[Python-ideas] User-defined literals

Wed Jun 3 05:12:52 CEST 2015

On Wed, Jun 3, 2015 at 11:56 AM, Andrew Barnert <abarnert at yahoo.com> wrote:
> On Jun 2, 2015, at 18:05, Chris Angelico <rosuav at gmail.com> wrote:
>> My understanding of "literal" is something which can be processed
>> entirely at compile time, and retained in the code object, just like
>> strings are.
>
> The problem is that Python doesn't really define what it means by "literal" anywhere, and the documentation is not consistent. There are at least two places (not counting tutorial and howtos) that Python 3.4 refers to list or dict literals. (That's not based on a search; someone wrote a StackOverflow question asking what those two places meant.)
>
> Which I don't actually think is much of a problem. It means that in cases like this proposal, you have to be explicit about exactly what you mean by "literal" because Python doesn't do it for you. And it comes up when teaching people about how the parser and compiler work. And... That's about it. You can (as the docs do) loosely use "literal" to include non-comprehension displays in some places but not others, or even to include -2 or 1+2j in some places but not others, and nobody gets confused, except in those special contexts where you're going to have to get into the details anyway.
>
> This is similar to the fact that Python doesn't actually define the semantics of numeric literals anywhere.
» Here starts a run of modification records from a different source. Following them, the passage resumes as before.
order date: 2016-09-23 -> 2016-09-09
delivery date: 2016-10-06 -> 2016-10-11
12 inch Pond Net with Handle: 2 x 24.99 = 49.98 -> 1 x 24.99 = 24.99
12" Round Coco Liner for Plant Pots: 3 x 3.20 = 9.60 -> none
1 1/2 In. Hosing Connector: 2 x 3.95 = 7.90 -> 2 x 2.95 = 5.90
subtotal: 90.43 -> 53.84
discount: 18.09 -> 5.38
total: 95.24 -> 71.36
It's still obvious to anyone what they're supposed to be. The Python docs are a language reference manual, not a rigorous specification, and that's fine.
>

Yes, it's a bit tricky. Part of the confusion comes from the peephole
optimizer; "1+2j" looks like a constant, but it's actually a
compile-time expression. It wouldn't be a big problem to have an
uber-specific definition of "literal" that cuts out things like that;
for the most part, it's not going to be a problem (eg if you define a
fractions.Fraction literal, you could use "1/2frac" or "1frac/2" and
you'd get back Fraction(1, 2) either way, simply because division of
Fraction and int works correctly; you could even have a "mixed number
literal" like "1+1/2frac" and it'd evaluate just fine).
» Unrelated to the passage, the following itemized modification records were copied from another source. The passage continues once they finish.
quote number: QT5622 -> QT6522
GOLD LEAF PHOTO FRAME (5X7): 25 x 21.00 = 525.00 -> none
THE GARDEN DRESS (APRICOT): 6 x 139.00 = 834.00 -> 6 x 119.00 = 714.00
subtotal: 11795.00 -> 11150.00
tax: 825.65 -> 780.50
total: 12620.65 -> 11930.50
>> Once the code's finished being compiled, there's no
>> record of what type of string literal was used (raw, triple-quoted,
>> etc), only the type of string object (bytes/unicode). Custom literals
>> could be the same
>
> But how? Without magic (like a registry or something similarly not locally visible in the source), how does the compiler know about user-defined literals at compile time? Python (unlike C++) doesn't have an extensible notion of "compile-time computation" to hook into here.
>

Well, an additional parameter to compile() would do it. I've no idea
how hard it is to write an import hook, but my notion was that you
could do it that way and alter the behaviour of the compilation
process. But I haven't put a lot of thought into implementation, nor
do I know enough of the internals to know what's plausible and what
isn't.

> And why do you actually care that it happens at compile time? If it's for optimization, that may be premature and irrelevant. (Certainly 1.2d isn't going to be any _worse_ than Decimal('1.2'), it just may not be better.) If it's because you want to reflect on code objects or something, that's not normal end-user code. Why should a normal user ever even know, much less care, whether 1.2d is stored as a constant or an expression in memory or in a .pyc file?
>

It's to do with expectations. A literal should simply be itself,
nothing else. When you have a string literal in your code, nothing can
change what string that represents; at compilation time, it turns into
a string object, and there it remains. Shadowing the name 'str' won't
affect it. But if something that looks like a literal ends up being a
function call, it could get extremely confusing - name lookups
happening at run-time when the name doesn't occur in the code. Imagine
the traceback:

def calc_profit(hex):
    decimal = int(hex, 16)
    return 0.2d * decimal

>>> calc_profit("1E2A")
Traceback (most recent call last):
  File "<stdin>", line 1, in <module>
  File "<stdin>", line 3, in calc_profit
AttributeError: 'int' object has no attribute 'Decimal'

Uhh... what? Sure, I shadowed the module name there, but I'm not
*using* the decimal module! I'm just using a decimal literal! It's no
problem to shadow the built-in function 'hex' there, because I'm not
using the built-in function!

Whatever name you use, there's the possibility that it'll have been
changed at run-time, and that will cause no end of confusion. A
literal shouldn't cause surprise function calls and name lookups.

>> - come to think of it, it might be nice to have
>> pathlib.Path literals, represented as p"/home/rosuav" or something. In
>> any case, they'd be evaluated using only compile-time information, and
>> would then be saved as constants.
>>
>> That implies that only immutables should have literal syntaxes. I'm
>> not sure whether that's significant or not.
>
> But pathlib.Path isn't immutable.

Huh, it isn't? That's a pity. In that case, I guess you can't have a
path literal. In any case, I'm sure there'll be other string-like
things that people can come up with literal syntaxes for.

ChrisA